📌TL;DR

Deployed HBase NoSQL database using Docker Compose with Master, RegionServer, and Zookeeper components. Demonstrated column-oriented key-value storage operations including table creation, data insertion, scanning, and column family management. HBase excels at handling sparse data and real-time read/write operations on HDFS, bypassing MapReduce for faster access. Practical tutorial covers Docker setup, HBase shell commands, data manipulation (put, get, scan, delete), and architecture understanding. Perfect for developers transitioning from relational databases to distributed NoSQL storage for big data applications.

Introduction

HBase is a powerful NoSQL database that runs on top of HDFS (Hadoop Distributed File System), offering scalable storage for massive datasets. Unlike traditional relational databases, HBase is a column-oriented key-value store that excels at handling sparse data and real-time read/write operations. In this tutorial, I'll walk you through setting up HBase using Docker and demonstrate practical operations like creating tables, inserting data, and managing column families.

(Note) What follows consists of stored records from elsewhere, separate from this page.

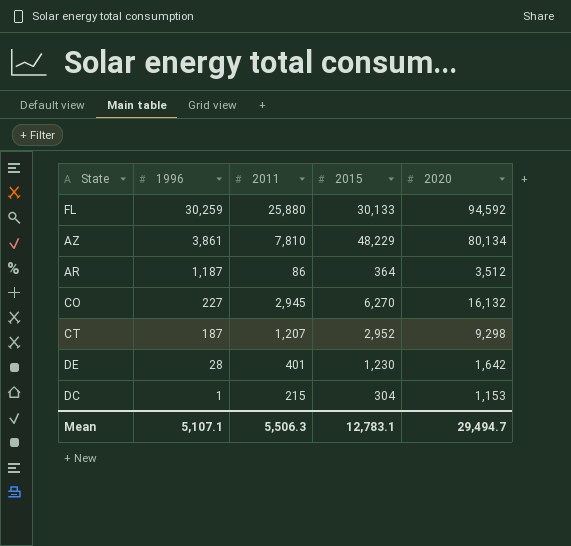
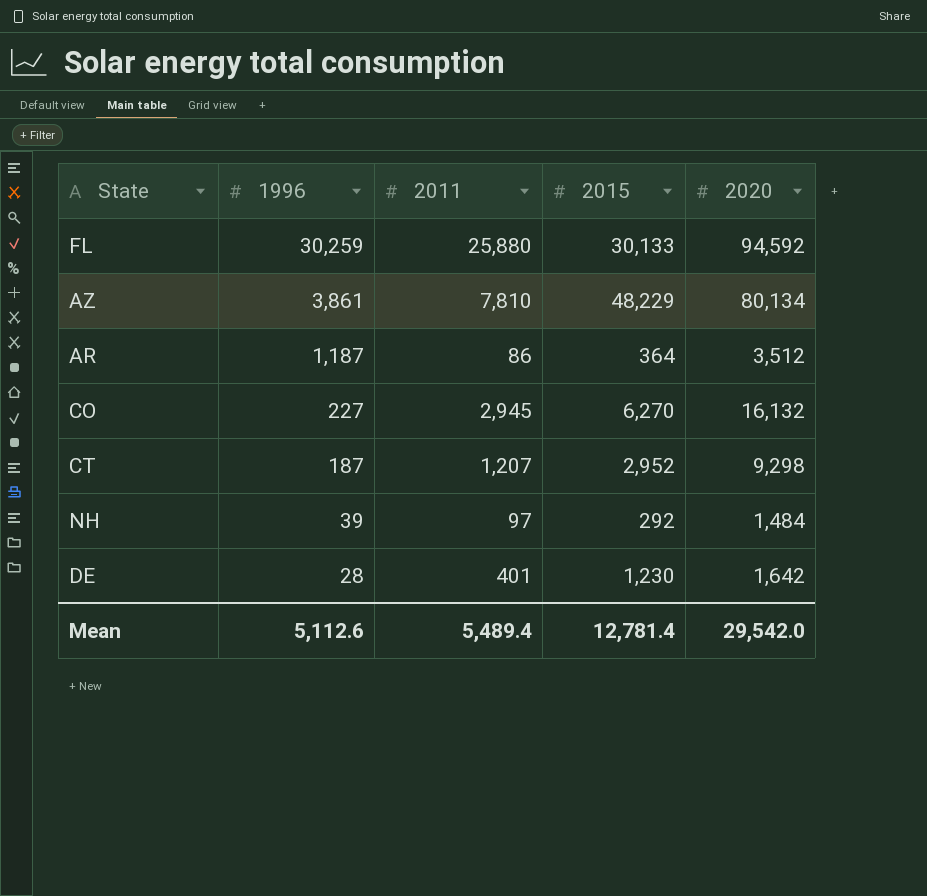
row DC: 1 | 215 | 304 | 1,153 -> none
row NH: none -> 39 | 97 | 292 | 1,484
Mean | 1996: 5,107.1 -> 5,112.6
Mean | 2011: 5,506.3 -> 5,489.4
Mean | 2015: 12,783.1 -> 12,781.4
Mean | 2020: 29,494.7 -> 29,542.0

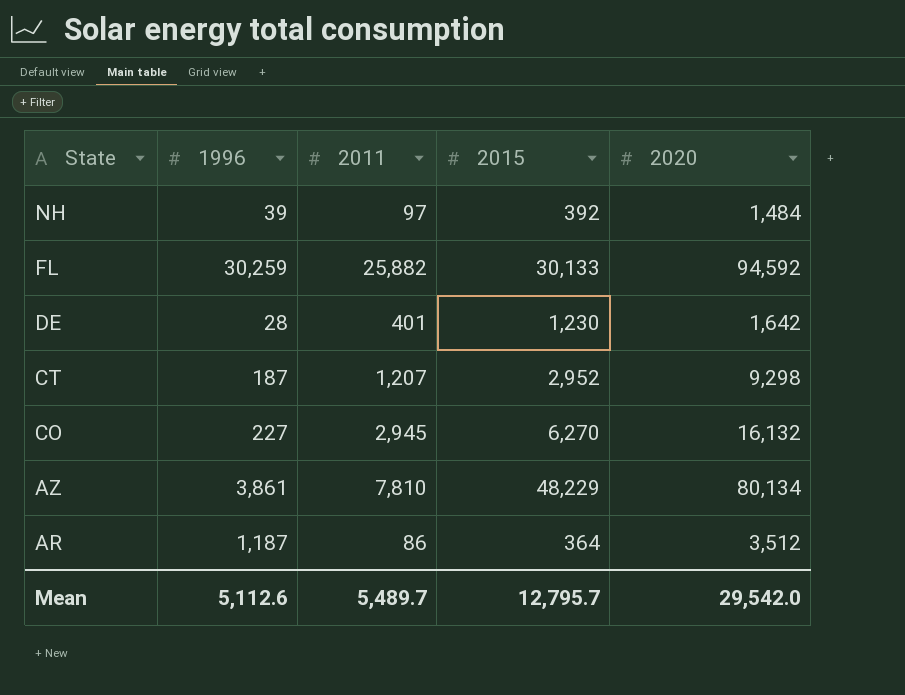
row order: 1996 descending -> State descending
NH | 2015: 292 -> 392
FL | 2011: 25,880 -> 25,882
Mean | 2011: 5,489.4 -> 5,489.7
Mean | 2015: 12,781.4 -> 12,795.7

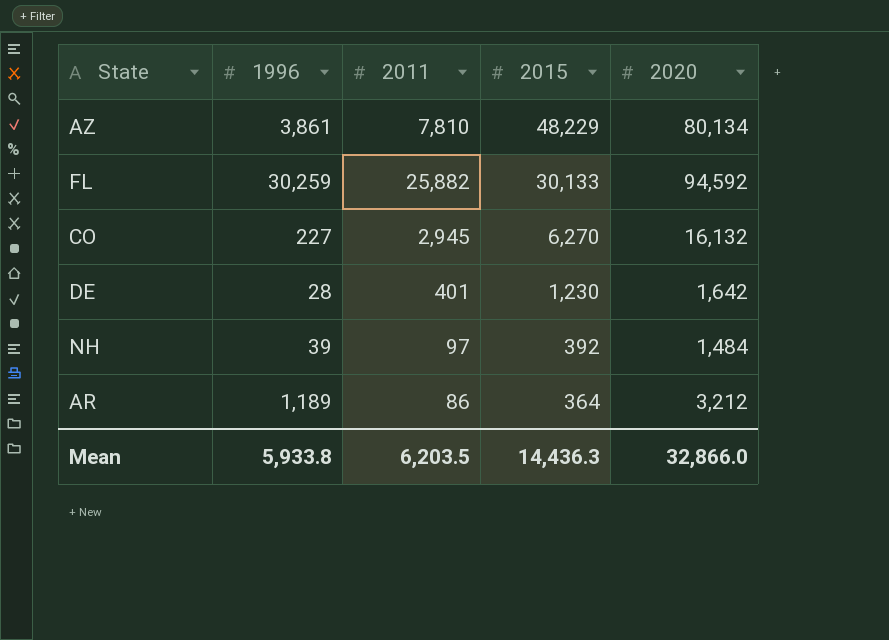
row order: State descending -> 2015 descending
row CT: 187 | 1,207 | 2,952 | 9,298 -> none
AR | 1996: 1,187 -> 1,189
AR | 2020: 3,512 -> 3,212
Mean | 1996: 5,112.6 -> 5,933.8
Mean | 2011: 5,489.7 -> 6,203.5
Mean | 2015: 12,795.7 -> 14,436.3
Mean | 2020: 29,542.0 -> 32,866.0

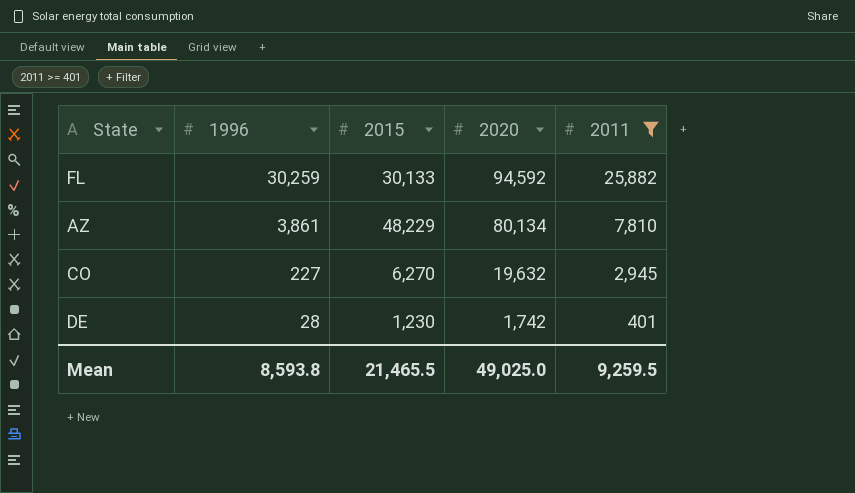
filter: none -> 2011 >= 401
row order: 2015 descending -> 1996 descending
column 2011 | position: 3 -> 5
CO | 2020: 16,132 -> 19,632
DE | 2020: 1,642 -> 1,742
Mean | 1996: 5,933.8 -> 8,593.8
Mean | 2015: 14,436.3 -> 21,465.5
Mean | 2020: 32,866.0 -> 49,025.0
Mean | 2011: 6,203.5 -> 9,259.5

Understanding HBase Architecture

Before diving into the hands-on portion, let's understand how HBase works. The system consists of three main components:

HBase System Architecture

HBase system architecture showing Master, Zookeeper, and RegionServer components. Image reference

Master: Manages metadata and coordinates RegionServers
Zookeeper: Coordinates the cluster and stores RegionServer information
RegionServer: Communicates with clients and handles actual data storage

HBase bypasses the MapReduce engine, providing faster direct access to data stored in HDFS.

Prerequisites

Before we begin, you'll need Docker installed on your machine. You can verify your installation with:

docker -v
docker ps
docker images

Setting Up HBase with Docker

Creating the Docker Compose File

I'll use Docker to quickly spin up a complete HBase environment. Create a file called docker-compose-hbase.yml with the following configuration:

version: '2'

services:
  hbase-master:
    image: blueskyareahm/hbase-base:2.1.3
    command: master
    ports:
      - 16000:16000
      - 16010:16010

  hbase-regionserver:
    image: blueskyareahm/hbase-base:2.1.3
    command: regionserver
    ports:
      - 16030:16030
      - 16201:16201
      - 16301:16301

  zookeeper:
    image: blueskyareahm/hbase-zookeeper:3.4.13
    ports:
      - 2181:2181

This configuration uses pre-built Docker images from blueskyareahm that include scripts to automatically start HBase services when the containers launch. The images are based on Alpine Linux 3.10, keeping them lightweight.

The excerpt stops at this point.